Exercise description |
All lines in the data that hold the word "Réponse" need copying.

Input for this task: Begin

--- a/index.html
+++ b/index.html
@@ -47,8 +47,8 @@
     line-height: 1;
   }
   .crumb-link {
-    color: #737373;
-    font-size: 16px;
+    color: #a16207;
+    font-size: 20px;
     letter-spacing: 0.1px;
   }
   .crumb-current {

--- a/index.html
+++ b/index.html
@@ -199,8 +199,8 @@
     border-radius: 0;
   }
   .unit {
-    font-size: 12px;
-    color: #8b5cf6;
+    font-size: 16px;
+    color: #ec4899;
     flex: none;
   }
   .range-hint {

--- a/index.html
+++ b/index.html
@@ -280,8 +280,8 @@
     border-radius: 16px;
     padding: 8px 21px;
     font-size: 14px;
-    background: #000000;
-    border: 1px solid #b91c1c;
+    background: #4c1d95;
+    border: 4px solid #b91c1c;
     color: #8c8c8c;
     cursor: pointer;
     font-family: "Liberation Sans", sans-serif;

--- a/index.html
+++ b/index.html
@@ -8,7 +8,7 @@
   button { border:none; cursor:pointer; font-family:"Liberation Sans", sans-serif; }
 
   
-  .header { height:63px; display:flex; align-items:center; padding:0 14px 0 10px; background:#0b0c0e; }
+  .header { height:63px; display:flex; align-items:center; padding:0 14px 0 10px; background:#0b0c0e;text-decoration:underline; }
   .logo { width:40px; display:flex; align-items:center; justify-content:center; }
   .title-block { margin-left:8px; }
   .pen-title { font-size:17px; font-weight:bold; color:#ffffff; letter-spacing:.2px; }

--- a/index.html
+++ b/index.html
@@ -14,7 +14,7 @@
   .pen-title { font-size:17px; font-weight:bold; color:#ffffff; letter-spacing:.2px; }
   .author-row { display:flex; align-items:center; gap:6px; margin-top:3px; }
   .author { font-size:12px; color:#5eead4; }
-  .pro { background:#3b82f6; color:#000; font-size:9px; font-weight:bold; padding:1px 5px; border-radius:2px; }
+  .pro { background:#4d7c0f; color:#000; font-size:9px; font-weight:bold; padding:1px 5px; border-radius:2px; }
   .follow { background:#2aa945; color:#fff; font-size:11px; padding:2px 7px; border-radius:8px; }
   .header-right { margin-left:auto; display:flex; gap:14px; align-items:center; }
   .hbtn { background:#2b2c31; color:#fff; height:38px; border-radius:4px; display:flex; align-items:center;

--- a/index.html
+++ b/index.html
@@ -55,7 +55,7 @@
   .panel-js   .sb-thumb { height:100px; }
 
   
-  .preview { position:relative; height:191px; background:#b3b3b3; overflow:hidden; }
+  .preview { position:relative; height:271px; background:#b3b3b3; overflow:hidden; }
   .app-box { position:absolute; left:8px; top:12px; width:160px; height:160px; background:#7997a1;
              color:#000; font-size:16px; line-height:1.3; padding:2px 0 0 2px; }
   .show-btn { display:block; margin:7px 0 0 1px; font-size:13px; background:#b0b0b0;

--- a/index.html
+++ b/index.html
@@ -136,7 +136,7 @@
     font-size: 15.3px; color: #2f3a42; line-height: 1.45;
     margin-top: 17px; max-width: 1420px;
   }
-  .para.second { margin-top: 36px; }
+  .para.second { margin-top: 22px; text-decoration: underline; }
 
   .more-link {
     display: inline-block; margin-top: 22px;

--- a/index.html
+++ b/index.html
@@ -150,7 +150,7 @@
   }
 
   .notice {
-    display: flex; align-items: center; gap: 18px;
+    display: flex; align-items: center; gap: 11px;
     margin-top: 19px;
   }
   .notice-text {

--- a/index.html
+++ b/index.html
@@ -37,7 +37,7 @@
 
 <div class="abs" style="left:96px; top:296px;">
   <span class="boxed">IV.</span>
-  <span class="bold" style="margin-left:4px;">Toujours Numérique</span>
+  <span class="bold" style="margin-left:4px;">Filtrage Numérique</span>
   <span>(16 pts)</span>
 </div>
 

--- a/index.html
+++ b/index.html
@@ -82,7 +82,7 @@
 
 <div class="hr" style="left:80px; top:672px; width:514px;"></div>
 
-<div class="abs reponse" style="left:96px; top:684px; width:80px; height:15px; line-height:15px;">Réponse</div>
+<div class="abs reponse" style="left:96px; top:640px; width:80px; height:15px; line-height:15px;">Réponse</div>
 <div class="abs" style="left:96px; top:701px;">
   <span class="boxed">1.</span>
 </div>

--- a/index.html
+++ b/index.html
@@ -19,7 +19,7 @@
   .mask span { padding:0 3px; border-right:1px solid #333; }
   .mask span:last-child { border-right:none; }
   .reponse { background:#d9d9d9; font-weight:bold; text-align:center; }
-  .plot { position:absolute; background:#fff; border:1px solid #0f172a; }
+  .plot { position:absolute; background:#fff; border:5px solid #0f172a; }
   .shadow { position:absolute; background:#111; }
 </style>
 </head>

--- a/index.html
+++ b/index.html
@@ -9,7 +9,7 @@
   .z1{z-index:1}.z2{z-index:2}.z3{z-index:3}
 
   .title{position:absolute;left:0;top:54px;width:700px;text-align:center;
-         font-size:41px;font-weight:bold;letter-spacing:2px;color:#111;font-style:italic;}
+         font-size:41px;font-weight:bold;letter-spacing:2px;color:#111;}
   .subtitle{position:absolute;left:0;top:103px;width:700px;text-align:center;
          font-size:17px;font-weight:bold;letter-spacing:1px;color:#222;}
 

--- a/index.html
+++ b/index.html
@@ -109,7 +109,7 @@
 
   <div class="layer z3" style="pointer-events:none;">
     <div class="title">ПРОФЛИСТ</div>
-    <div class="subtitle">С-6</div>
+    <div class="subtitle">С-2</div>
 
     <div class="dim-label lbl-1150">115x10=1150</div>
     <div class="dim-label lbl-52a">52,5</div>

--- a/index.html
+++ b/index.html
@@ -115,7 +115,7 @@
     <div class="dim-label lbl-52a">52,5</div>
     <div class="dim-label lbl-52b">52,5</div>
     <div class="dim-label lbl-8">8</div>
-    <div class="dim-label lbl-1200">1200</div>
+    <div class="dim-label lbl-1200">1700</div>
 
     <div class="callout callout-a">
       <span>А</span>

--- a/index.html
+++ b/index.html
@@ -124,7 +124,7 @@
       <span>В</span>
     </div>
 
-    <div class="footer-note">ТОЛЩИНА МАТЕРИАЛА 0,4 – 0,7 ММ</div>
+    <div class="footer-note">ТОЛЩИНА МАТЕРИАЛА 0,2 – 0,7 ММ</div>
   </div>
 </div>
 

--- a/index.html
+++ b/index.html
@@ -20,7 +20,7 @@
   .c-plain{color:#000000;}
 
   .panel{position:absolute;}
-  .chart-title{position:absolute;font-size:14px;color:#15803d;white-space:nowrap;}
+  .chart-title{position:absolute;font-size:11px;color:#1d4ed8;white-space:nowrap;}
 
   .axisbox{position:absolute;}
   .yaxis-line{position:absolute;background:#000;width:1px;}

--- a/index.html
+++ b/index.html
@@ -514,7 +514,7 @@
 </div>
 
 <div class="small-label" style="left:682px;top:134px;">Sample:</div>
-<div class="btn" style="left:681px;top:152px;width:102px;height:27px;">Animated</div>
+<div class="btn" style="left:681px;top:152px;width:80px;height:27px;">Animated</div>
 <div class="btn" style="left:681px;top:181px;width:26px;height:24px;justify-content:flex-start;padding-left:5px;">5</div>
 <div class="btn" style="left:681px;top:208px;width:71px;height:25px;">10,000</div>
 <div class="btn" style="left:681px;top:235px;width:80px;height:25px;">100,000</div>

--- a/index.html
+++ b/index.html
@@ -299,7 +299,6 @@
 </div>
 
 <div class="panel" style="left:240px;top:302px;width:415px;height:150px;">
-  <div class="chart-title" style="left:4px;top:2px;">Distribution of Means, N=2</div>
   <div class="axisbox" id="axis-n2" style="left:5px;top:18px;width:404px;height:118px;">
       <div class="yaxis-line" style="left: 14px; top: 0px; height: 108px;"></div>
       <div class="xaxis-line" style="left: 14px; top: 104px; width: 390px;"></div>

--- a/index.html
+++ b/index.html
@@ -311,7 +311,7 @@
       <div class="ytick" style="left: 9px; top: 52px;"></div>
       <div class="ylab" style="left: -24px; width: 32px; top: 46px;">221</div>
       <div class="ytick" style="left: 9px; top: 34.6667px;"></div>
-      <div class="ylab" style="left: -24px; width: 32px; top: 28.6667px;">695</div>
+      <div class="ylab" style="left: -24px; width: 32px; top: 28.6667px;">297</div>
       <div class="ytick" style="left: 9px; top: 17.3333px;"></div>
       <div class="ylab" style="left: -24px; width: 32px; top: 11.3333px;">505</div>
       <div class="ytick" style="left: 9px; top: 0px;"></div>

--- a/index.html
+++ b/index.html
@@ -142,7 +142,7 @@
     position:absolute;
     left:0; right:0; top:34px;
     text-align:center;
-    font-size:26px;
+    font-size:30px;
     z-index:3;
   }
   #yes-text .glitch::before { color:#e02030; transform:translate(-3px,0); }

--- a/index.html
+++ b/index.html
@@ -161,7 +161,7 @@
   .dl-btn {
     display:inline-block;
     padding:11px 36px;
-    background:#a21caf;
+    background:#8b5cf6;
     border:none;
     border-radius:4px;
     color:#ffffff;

Input for this task: End

Result |
-<div class="abs reponse" style="left:96px; top:684px; width:80px; height:15px; line-height:15px;">Réponse</div>
+<div class="abs reponse" style="left:96px; top:640px; width:80px; height:15px; line-height:15px;">Réponse</div>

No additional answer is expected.